DOI: 10.22394/2500-1809-2018-3-4-78-104
Annotation
The Russian pacifist movement originated at the turn of the 20th century mainly due to the Tolstoyans. To explain its social-political and ethical views the movement referred to the ideas of Leo Tolstoy, philosophy of non-violence and civil resistance, and Russian and foreign religious movements. The pacifist movement began with the attempts of the Tolstoyans to protect the like-minded people and other believers who refused to serve in the army on religious and ideological grounds. The leaders of the pacifist movement considered conscientious objection the most important religious and ethical protest of the Russian people. Despite the fact that many its leaders represented privileged social groups, the movement consisted of sectarian and peasant groups. They became a kind of peasant scholars and conducted a large-scale study of the people’s protest traditions to develop the mass social basis of the pacifist movement.
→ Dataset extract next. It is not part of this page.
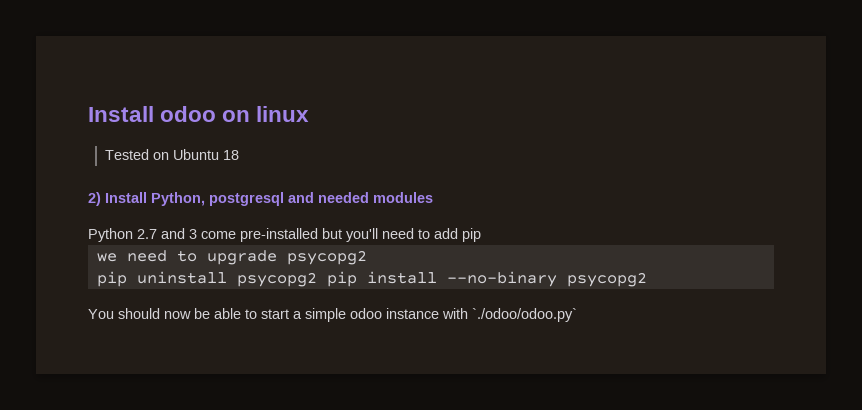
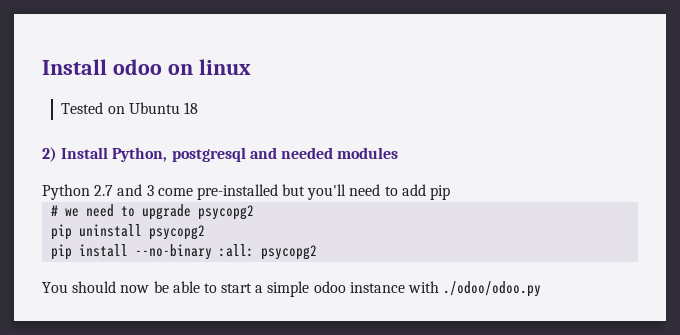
(481, 235) none -> [51,205,59,216] #
(317, 279) none -> (206, 232) //
(557, 279) none -> [219,244,255,257] :all:
[472,308,577,322] `./odoo/odoo.py` -> [443,281,542,297] ./odoo/odoo.py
The article also considers the Tolstoyans’ efforts to turn “weapons of the weak” — traditional methods of people’s protest (various forms of flight and refusals to cooperate with the state, autonomous communities, etc.) — into effective forms of civil disobedience.
Keywords
Russian pacifist movement, conscientious objection, Russian sectarianism, national religious movements, Tolstoyan movement, nonviolence, civil disobedience.
About the author
Gordeeva Irina A., PhD (History), Associate Professor, Saint Philaret Christian Orthodox Institute. 105062, Moscow, Pokrovka St., 29.